→ **Work task**
Tally the lines of the data that include the word "right" and state the total, nothing else.

◆ ◆ ◆

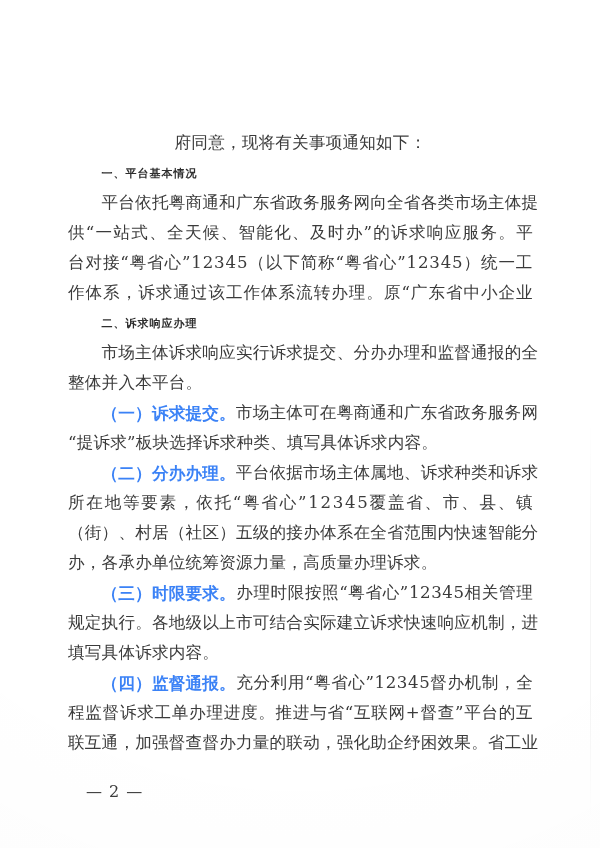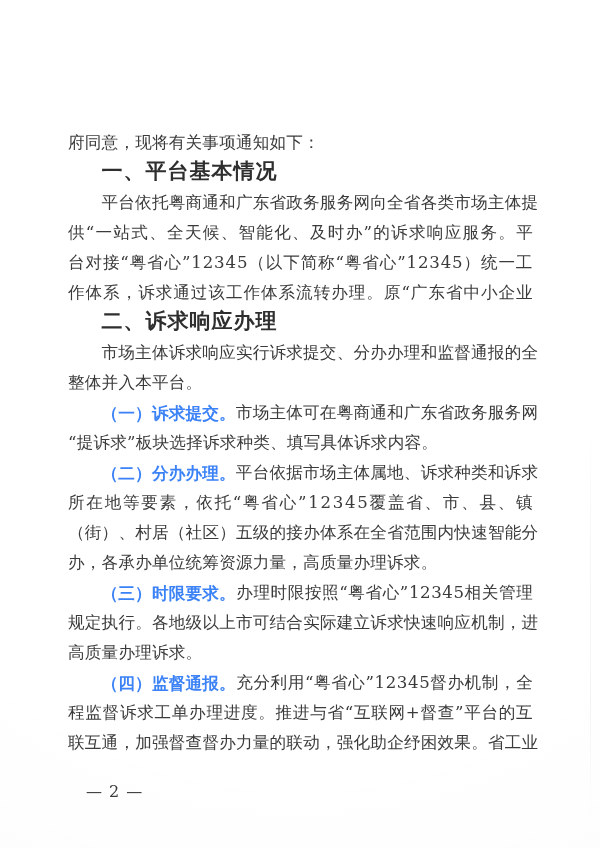--- a/index.html
+++ b/index.html
@@ -115,7 +115,7 @@
   <div id="page-edge-right"></div>
 
   <div id="text-block">
-      <div class="line flow" style="padding-left: 0px;">府同意，现将有关事项通知如下：</div>
+      <div class="line flow" style="padding-left: 0px; text-align: center;">府同意，现将有关事项通知如下：</div>
       <div class="line flow heading" style="padding-left: 33.5px;">一、平台基本情况</div>
       <div class="line just" style="padding-left: 33.5px;">
         <span class="ch">平</span>

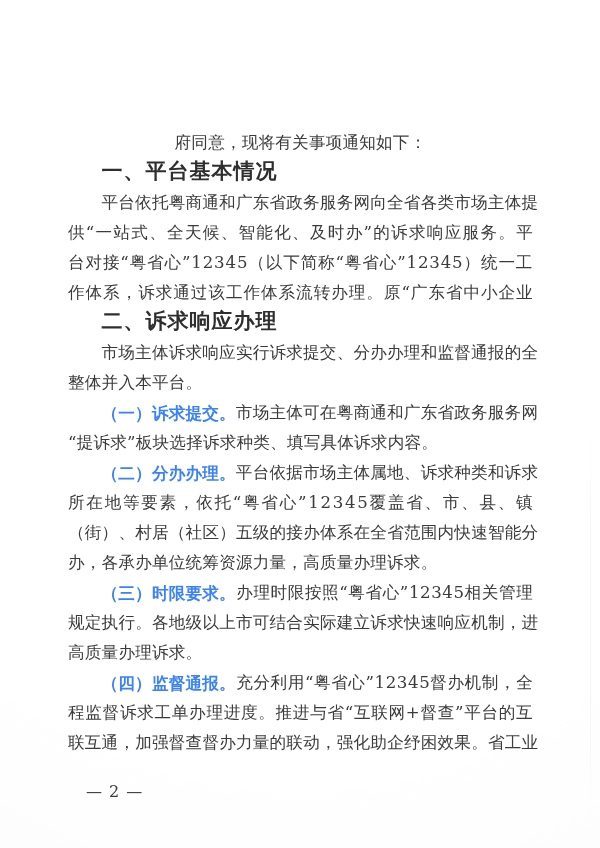--- a/index.html
+++ b/index.html
@@ -84,8 +84,8 @@
     font-weight: bold;
     color: #2e2e2e;
     letter-spacing: 1.0px;
-    font-family: Liberation Mono, monospace;
-    font-size: 21px;
+    font-family: Liberation Sans, sans-serif;
+    font-size: 11px;
   }
 
   

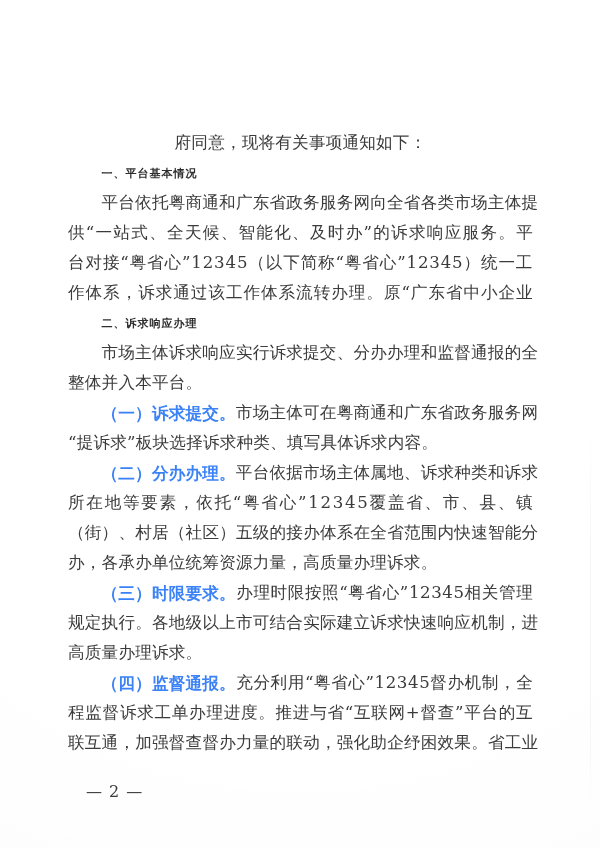--- a/index.html
+++ b/index.html
@@ -424,7 +424,7 @@
         <span class="ch">，</span>
         <span class="ch">进</span>
       </div>
-      <div class="line flow" style="padding-left: 0px;">高质量办理诉求。</div>
+      <div class="line flow" style="padding-left: 0px;">填写具体诉求内容。</div>
       <div class="line just" style="padding-left: 33.5px; text-align: right;">
         <span class="ch sublabel">（四）监督通报。</span>
         <span class="ch">充</span>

◆ ◆ ◆

→ **Task solution**
2